[Date Prev][Date Next][Thread Prev][Thread Next][Date Index][Thread Index]
Re: long-char, kanji
- To: common-lisp@SU-AI.ARPA, ida@UTOKYO-RELAY.CSNET, nuyens.pa@XEROX.COM
- Subject: Re: long-char, kanji
- From: Masayuki Ida <a37078%ccut.u-tokyo.junet%utokyo-relay.csnet@CSNET-RELAY.ARPA>
- Date: Fri, 6 Jun 86 16:34:09+0900
>From ccut!Shasta!@SU-AI.ARPA:nuyens.pa%Xerox.COM@u-tokyo.junet Wed Jun 4 11:49:48 1986
>Date: 3 Jun 86 15:22 PDT
>Subject: re: long-char, kanji
>To: common-lisp@su-ai.ARPA
>
> ...
>representation:
>Strings are represented as homogeneous simple vectors of thin (8 bit) or
>fat (16 bit) characters. Ignoring storage taken to represent them, the
>difference between fat characters and thin characters is transparent to
>the user. In particular, since we allow fat characters in symbol print
>names, we use an equivalent of Ida's string-normalize function to
>guarantee unique representation for hashing.

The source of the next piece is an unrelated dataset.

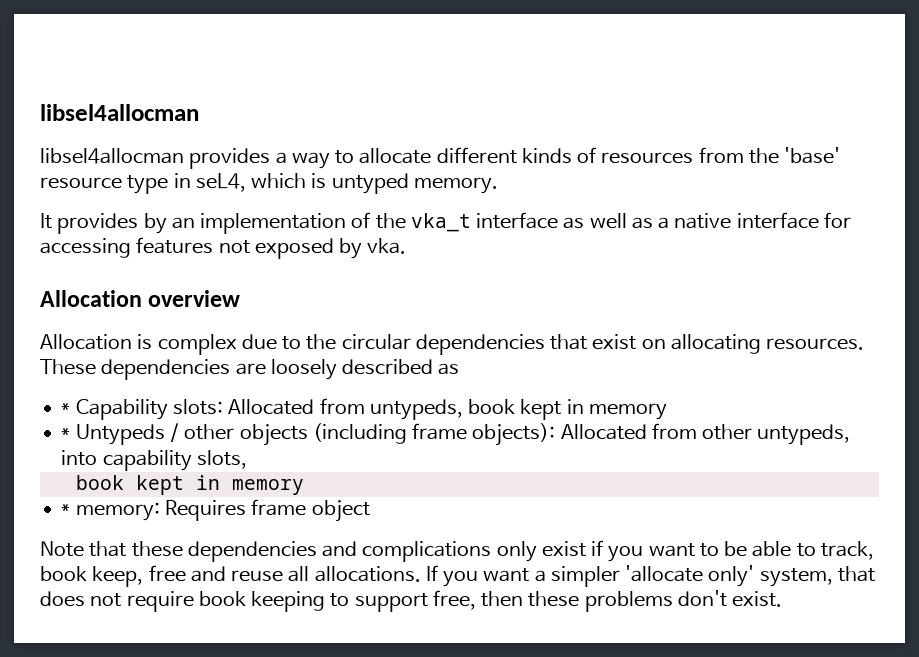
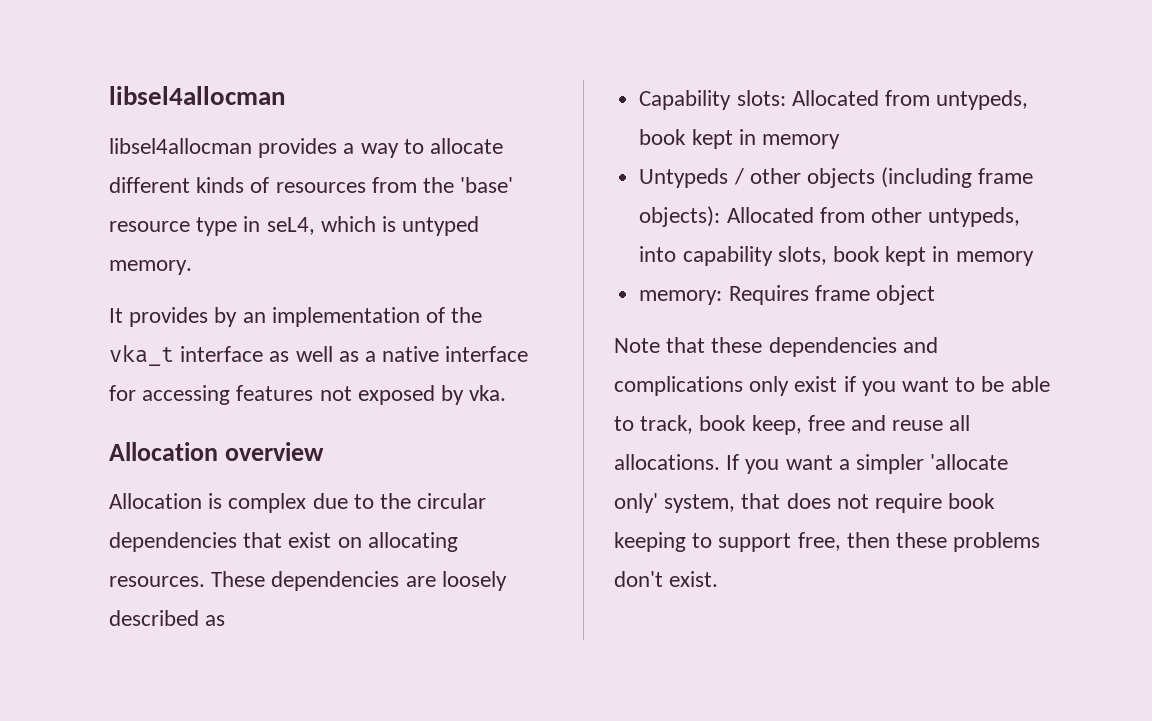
[61,403,71,414] * -> (226, 620) none
[61,428,71,439] * -> (840, 141) none
[75,475,304,495] [61,504,71,515] // book kept in memory // * -> [832,246,1034,266] book kept in memory //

^^^^^^^^^^^^^^^^^^^^^^^^^^^^^^^
This is the most important decision point, I think.
I agree to do.
With Moon's idea, the relation of thin- and fat- is like a relation of fixnum
and bignum.
This means the characters in fat-char and in thin-char
are completely independent.
But, any character set may contain the characters which have same appearance
with standard-char.
Such as the space code, alphabetic characters, and terminating-macro characters.
Actually JIS 6226 has an another code for the standard-char.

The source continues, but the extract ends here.